Revis sad some companies offer programs to monitor web traffic coming in, and can deny service to users who look illegitimate. However, those programs can be time-consuming, and sometimes costly.

“And that’s where the highway analogy comes in,” Revis said. “If there’s a thousand cars there, I don’t have the time to look at every single car and decide what comes in and comes out. If I’m slowing things down to the point where I’m inspecting person trying to access my service, my service is already dead.”

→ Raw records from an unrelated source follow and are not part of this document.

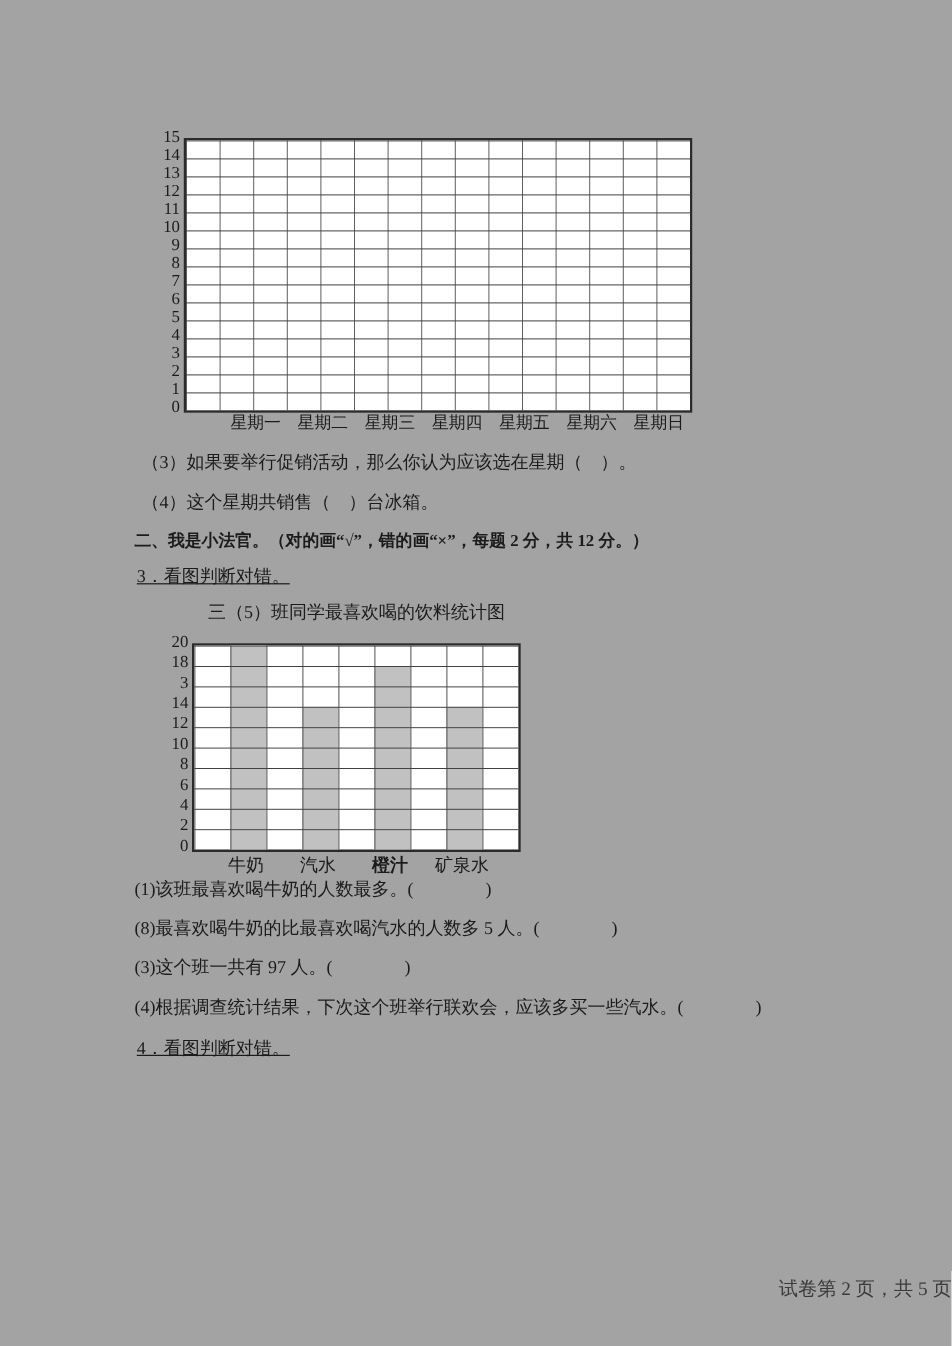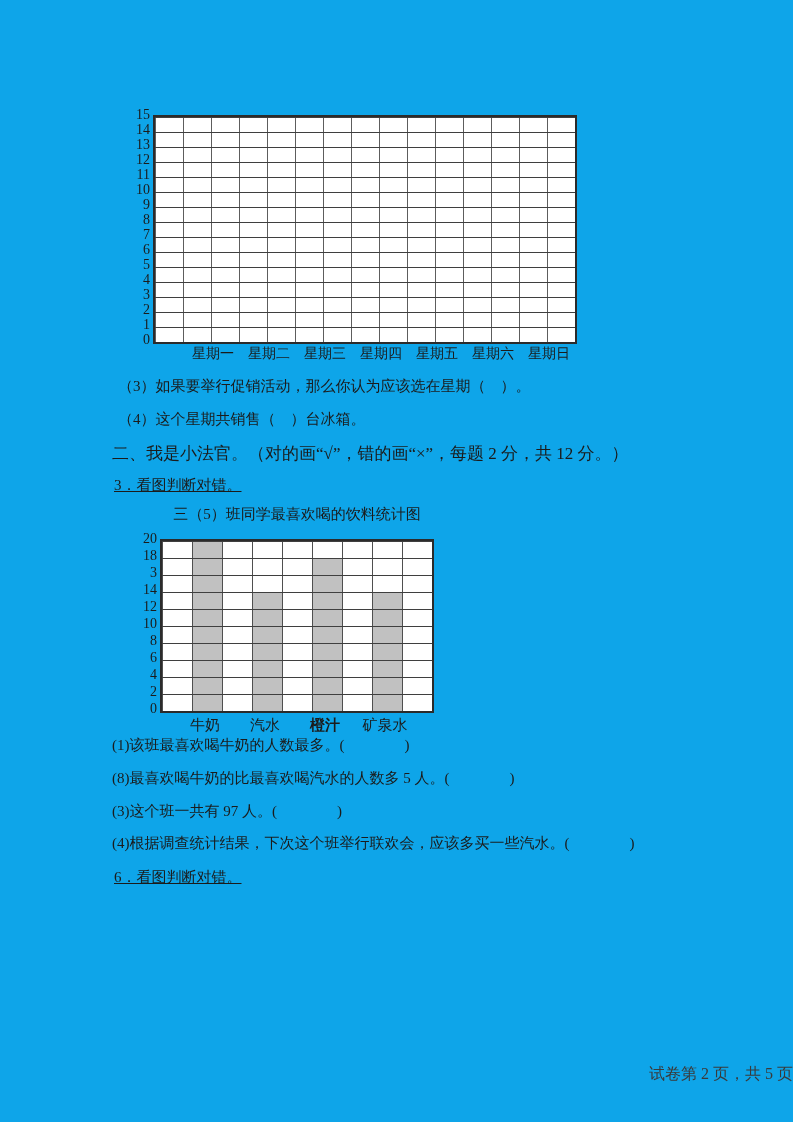--- a/index.html
+++ b/index.html
@@ -6,7 +6,7 @@
   .page {
     position: relative;
     width: 793px; height: 1122px;
-    background: #0ea5e9;
+    background: #a3a3a3;
     font-family: "Liberation Serif", serif;
     color: #1b1b1b;
     box-sizing: border-box;

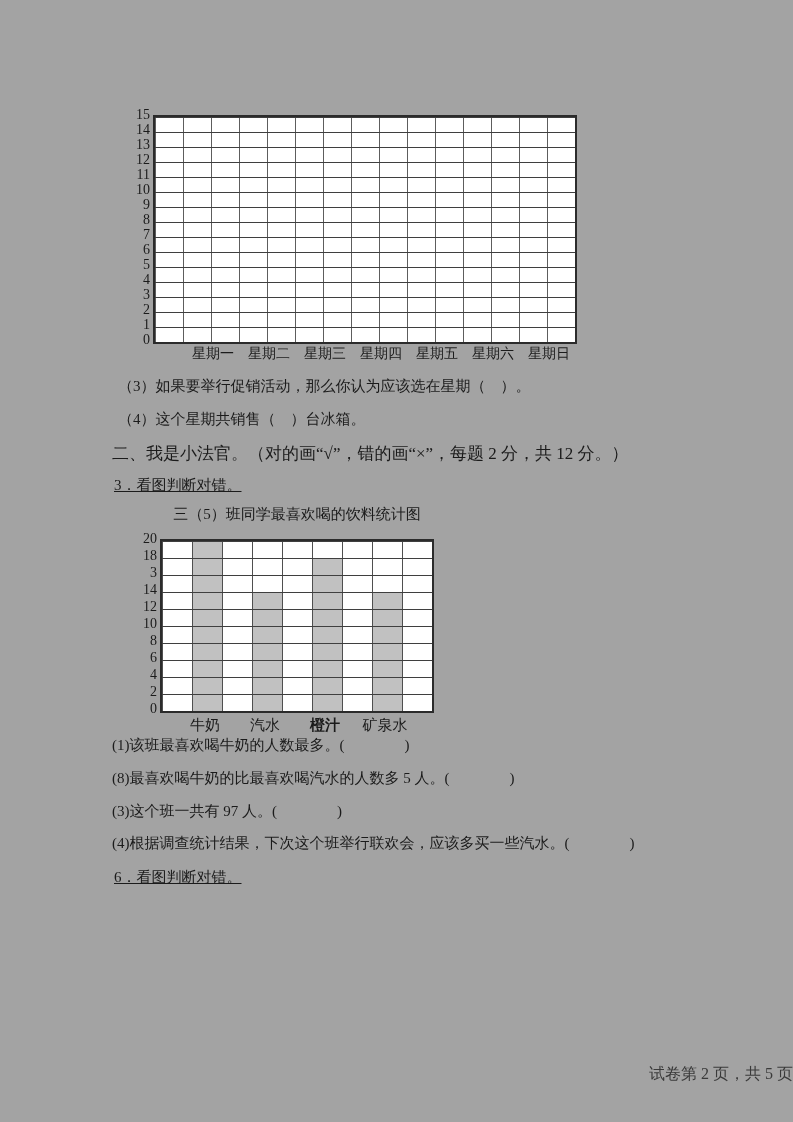--- a/index.html
+++ b/index.html
@@ -44,7 +44,7 @@
   .fq:first-of-type { margin-top: 16px; }
 
   
-  .judge-head { font-size: 17px; font-weight: 400; margin: 12px 0 12px 0; line-height: 1.2; }
+  .judge-head { font-size: 14px; font-weight: 700; margin: 12px 0 12px 0; line-height: 1.2; }
   .qlabel { font-size: 15px; margin: 0 0 12px 2px; line-height: 1.1; text-decoration: underline; }
 
   

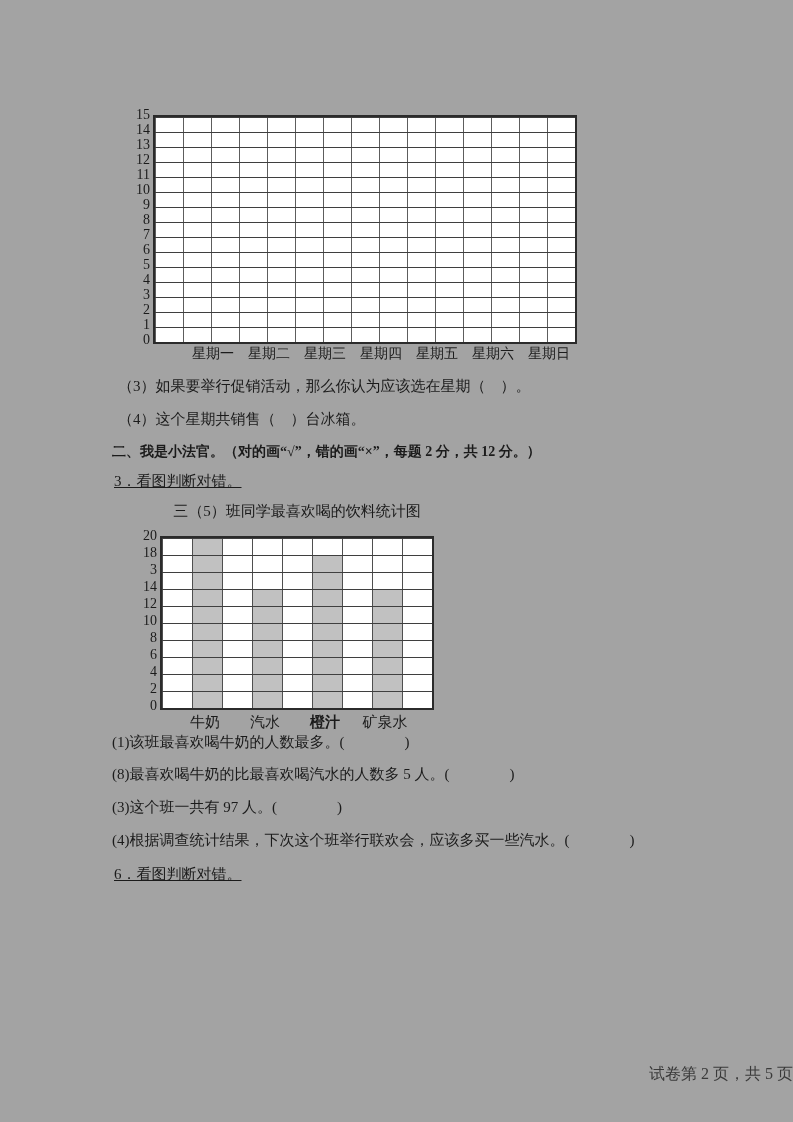--- a/index.html
+++ b/index.html
@@ -158,7 +158,7 @@
   <p class="jq">(3)这个班一共有 97 人。(　　　　)</p>
   <p class="jq">(4)根据调查统计结果，下次这个班举行联欢会，应该多买一些汽水。(　　　　)</p>
 
-  <p class="qlabel q4">6．看图判断对错。</p>
+  <p class="qlabel q4">4．看图判断对错。</p>
 
   <div class="footer">试卷第 2 页，共 5 页</div>
 </div>

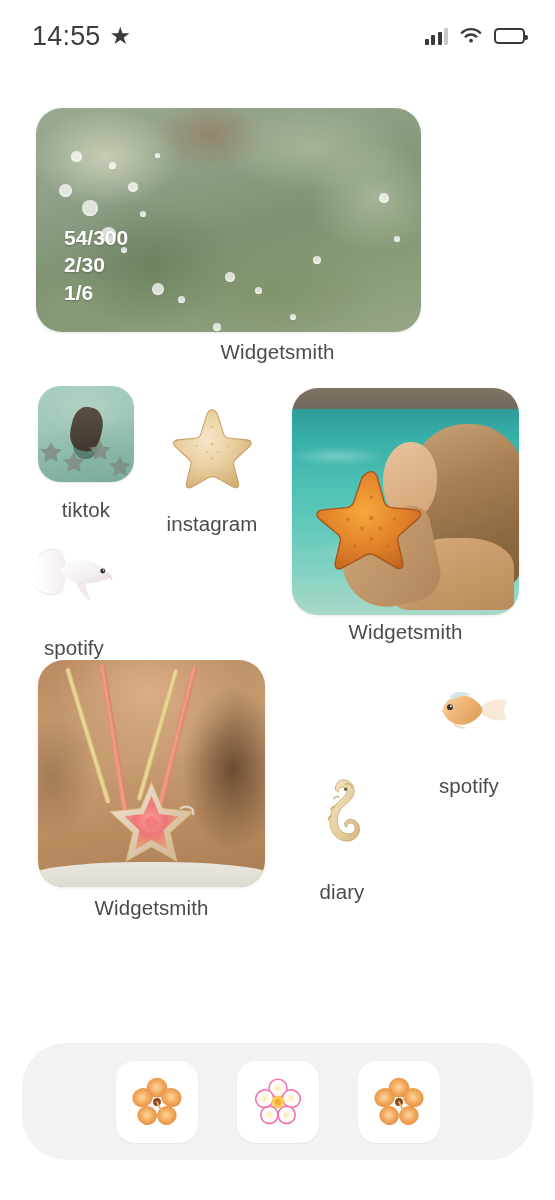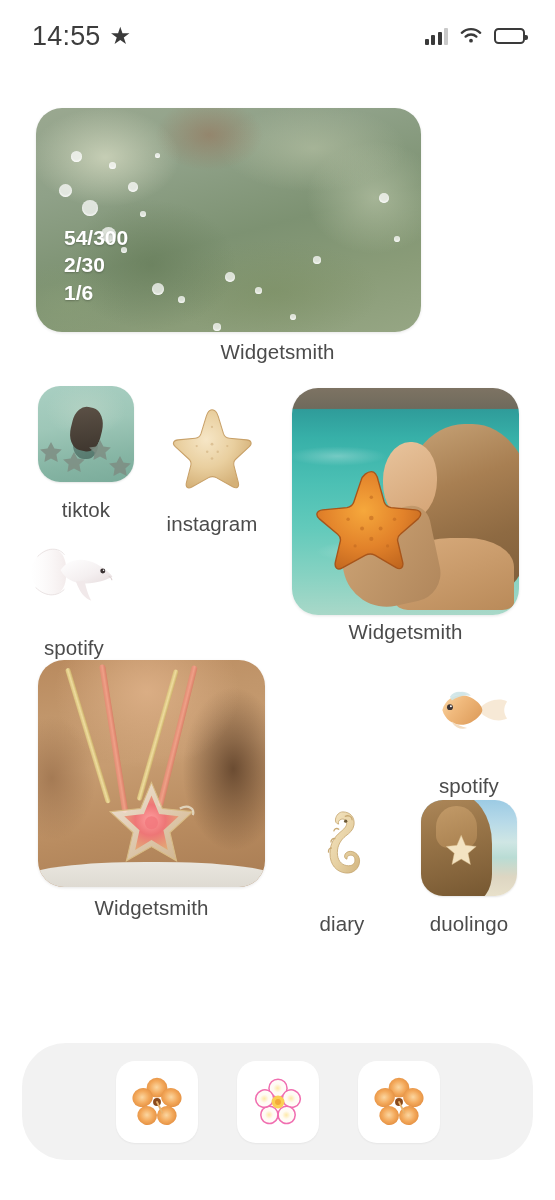--- a/index.html
+++ b/index.html
@@ -490,7 +490,7 @@
     <div class="label app-label">spotify</div>
   </div>
 
-  <div class="app" style="left:294px; top:800px;">
+  <div class="app" style="left:294px; top:768px;">
     <div class="app-icon free">
       <div class="art">
         <svg viewBox="0 0 54 88" width="50" height="82">

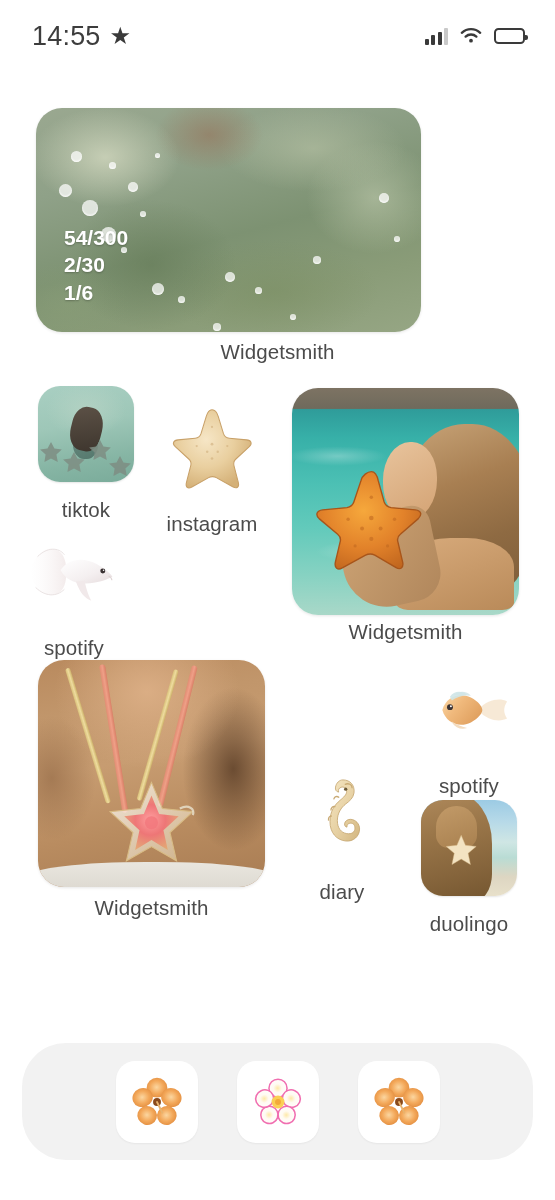--- a/index.html
+++ b/index.html
@@ -518,19 +518,6 @@
     <div class="label app-label">diary</div>
   </div>
 
-  <div class="app" style="left:421px; top:800px;">
-    <div class="app-icon photo">
-      <div class="duo"></div>
-      <div class="duo-hair"></div>
-      <div class="duo-part"></div>
-      <div class="starfish" style="left:22%; top:34%; width:40%; height:36%;">
-        <svg viewBox="0 0 100 90">
-          <path d="M50 6 L61 32 L89 35 L68 53 L74 82 L50 68 L26 82 L32 53 L11 35 L39 32 Z" fill="#f3e3c2" stroke="#d9bd8c" stroke-width="1.2"></path>
-        </svg>
-      </div>
-    </div>
-    <div class="label app-label">duolingo</div>
-  </div>
 
 </div>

Revis said people who own or manage their own website should keep software like firewalls and virus protection up-to-date. That will mitigate the effects of less sophisticated cyber attacks that might even result in theft of personal information. Revis also said the most common web problems he experiences is poor password choices, or making passwords easily accessible to many people.

“Make sure you are hosted with someone who understands it,” Revis said. “Make sure someone knows.”